• BRIEF
Count the lines below that include "workflow". Only the number should be given.

Start of RECORDS SUPPLIED

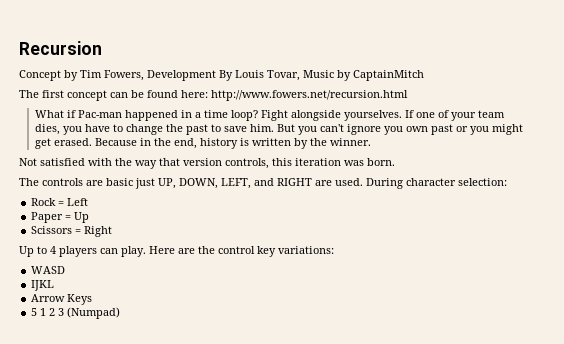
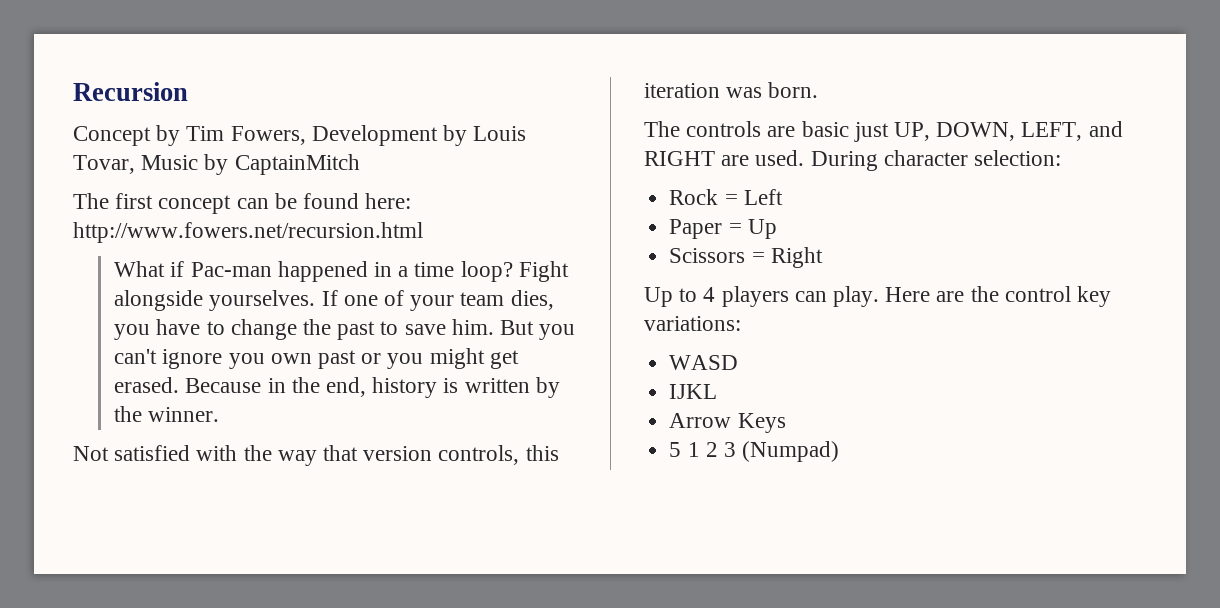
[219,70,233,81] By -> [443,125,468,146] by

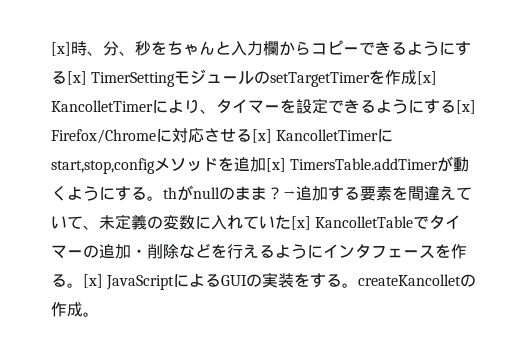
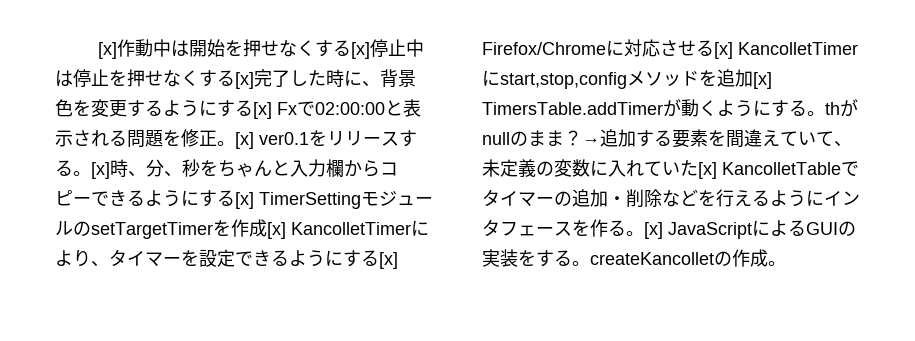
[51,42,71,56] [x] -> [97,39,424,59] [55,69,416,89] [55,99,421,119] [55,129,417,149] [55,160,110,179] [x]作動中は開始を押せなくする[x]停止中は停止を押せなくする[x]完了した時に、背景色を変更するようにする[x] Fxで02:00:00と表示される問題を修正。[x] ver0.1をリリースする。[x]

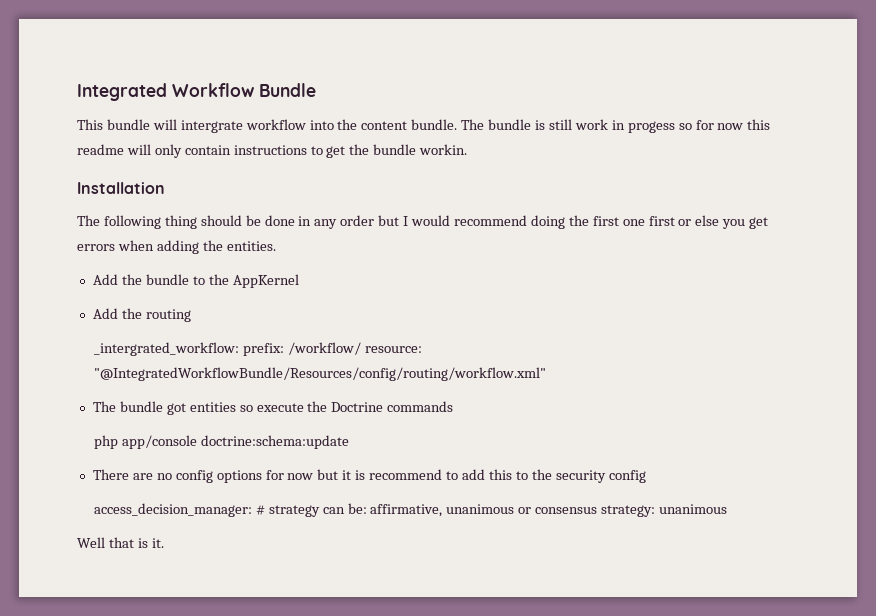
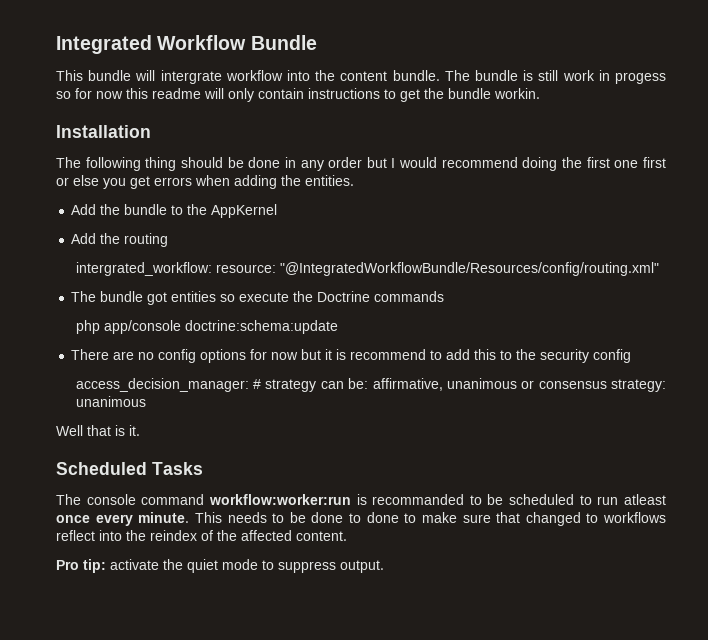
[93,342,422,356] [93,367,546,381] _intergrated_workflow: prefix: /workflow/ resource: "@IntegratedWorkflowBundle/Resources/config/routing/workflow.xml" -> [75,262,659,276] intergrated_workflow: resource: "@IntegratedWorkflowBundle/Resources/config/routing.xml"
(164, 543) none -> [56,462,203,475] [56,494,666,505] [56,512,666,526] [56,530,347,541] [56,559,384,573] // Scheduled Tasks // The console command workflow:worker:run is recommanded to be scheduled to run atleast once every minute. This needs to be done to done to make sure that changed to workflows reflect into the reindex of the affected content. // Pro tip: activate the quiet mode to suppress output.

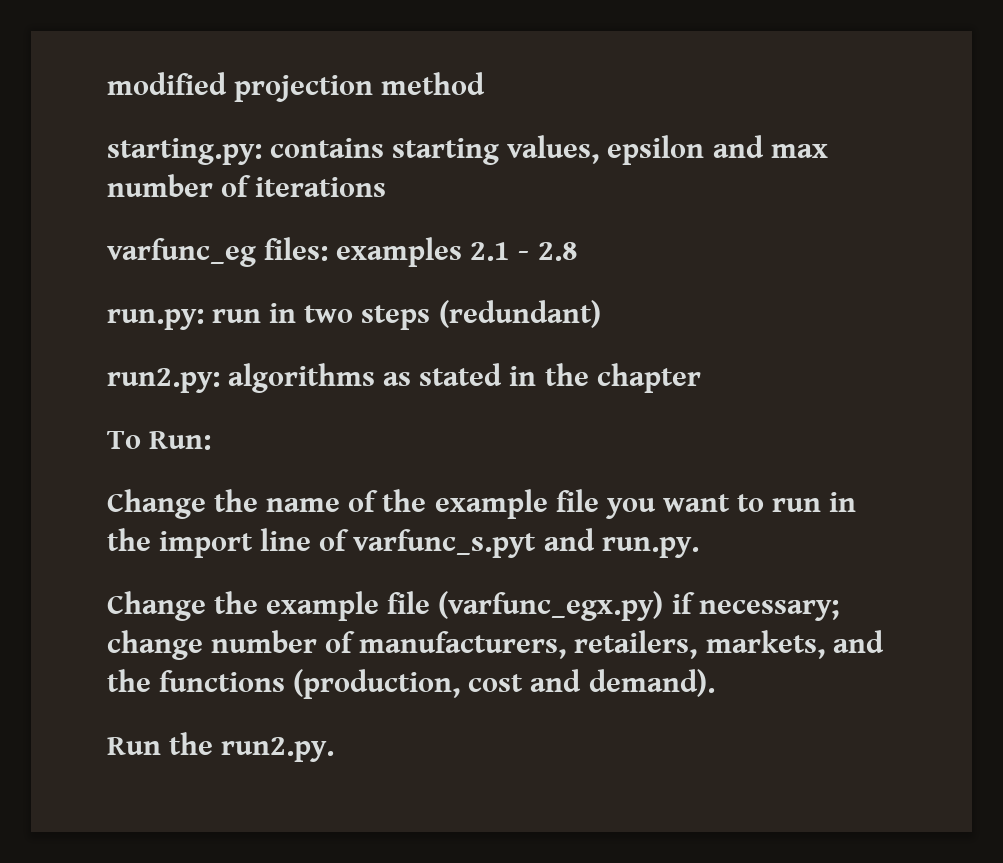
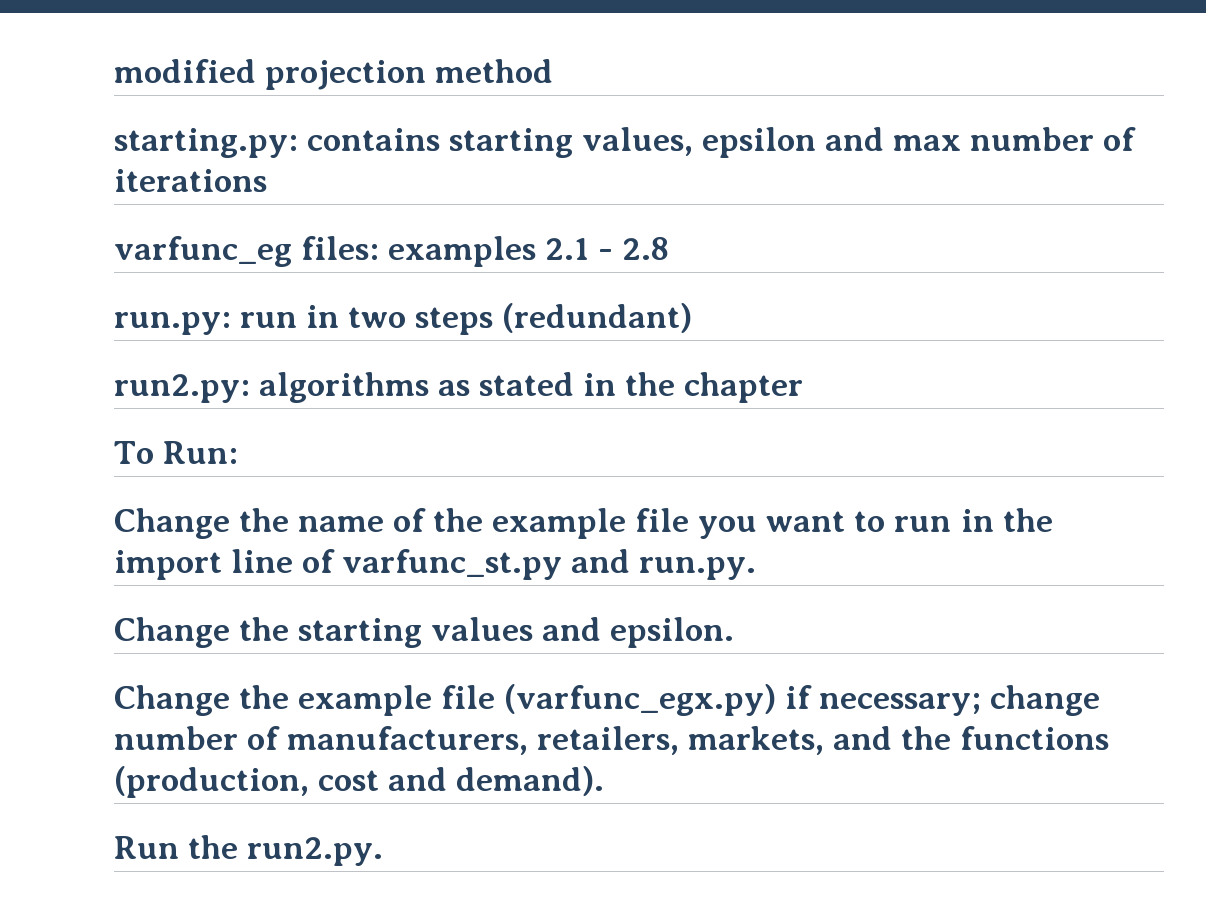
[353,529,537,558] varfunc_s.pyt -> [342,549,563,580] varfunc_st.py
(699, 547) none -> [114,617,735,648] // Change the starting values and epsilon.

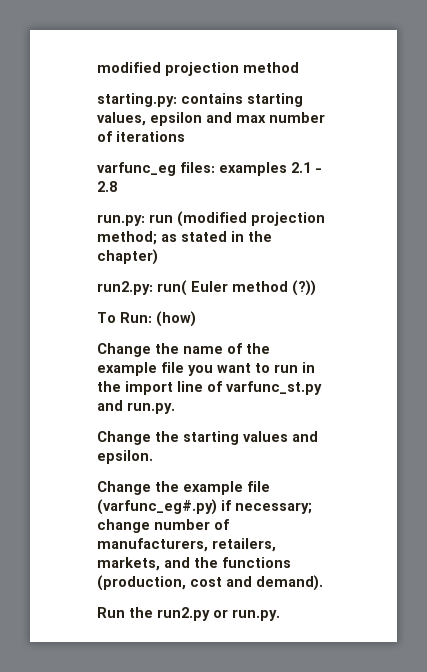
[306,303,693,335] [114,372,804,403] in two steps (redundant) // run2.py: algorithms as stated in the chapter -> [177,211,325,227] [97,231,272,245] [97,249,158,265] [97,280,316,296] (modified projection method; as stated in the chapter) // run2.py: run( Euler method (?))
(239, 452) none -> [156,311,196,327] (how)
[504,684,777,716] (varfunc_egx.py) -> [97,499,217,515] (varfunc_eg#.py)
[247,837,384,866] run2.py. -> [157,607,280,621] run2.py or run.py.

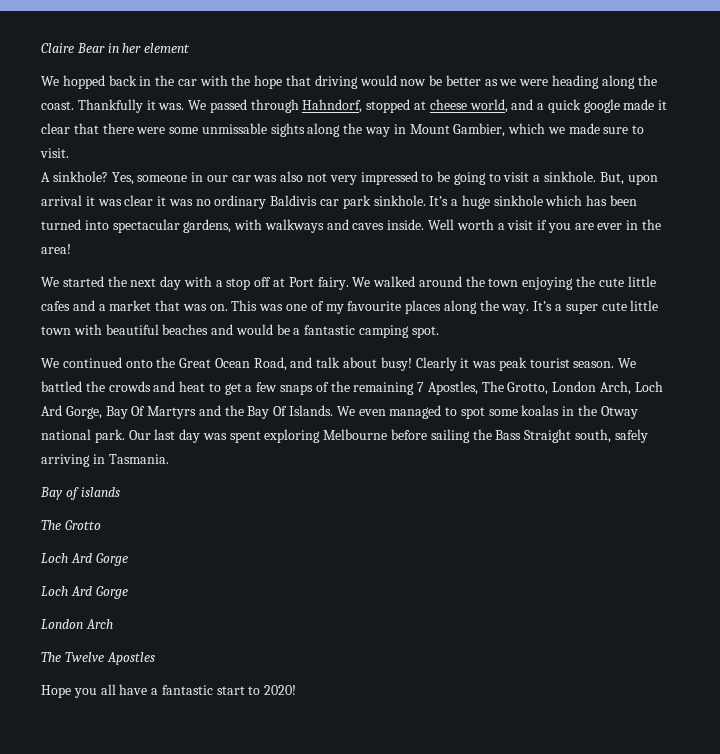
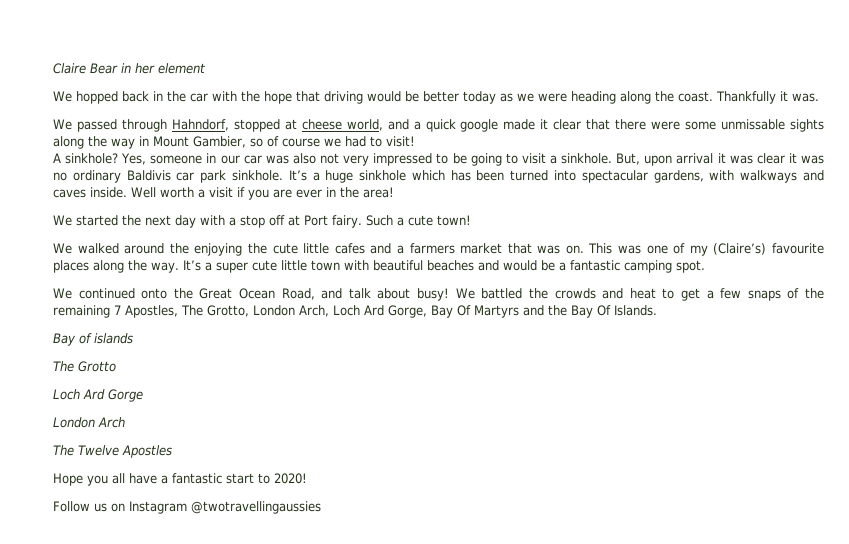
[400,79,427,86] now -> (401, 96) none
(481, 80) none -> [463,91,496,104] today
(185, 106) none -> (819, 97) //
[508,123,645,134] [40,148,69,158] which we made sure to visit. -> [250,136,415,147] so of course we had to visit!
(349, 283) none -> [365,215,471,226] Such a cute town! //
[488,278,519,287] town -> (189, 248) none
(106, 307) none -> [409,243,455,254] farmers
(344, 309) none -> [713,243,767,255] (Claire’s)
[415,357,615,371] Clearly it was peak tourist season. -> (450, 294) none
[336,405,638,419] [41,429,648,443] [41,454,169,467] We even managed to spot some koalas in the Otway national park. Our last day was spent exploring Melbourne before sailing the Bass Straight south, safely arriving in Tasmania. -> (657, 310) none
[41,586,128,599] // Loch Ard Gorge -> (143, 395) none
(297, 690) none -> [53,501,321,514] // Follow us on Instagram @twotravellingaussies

End of RECORDS SUPPLIED

• TASK SOLUTION
2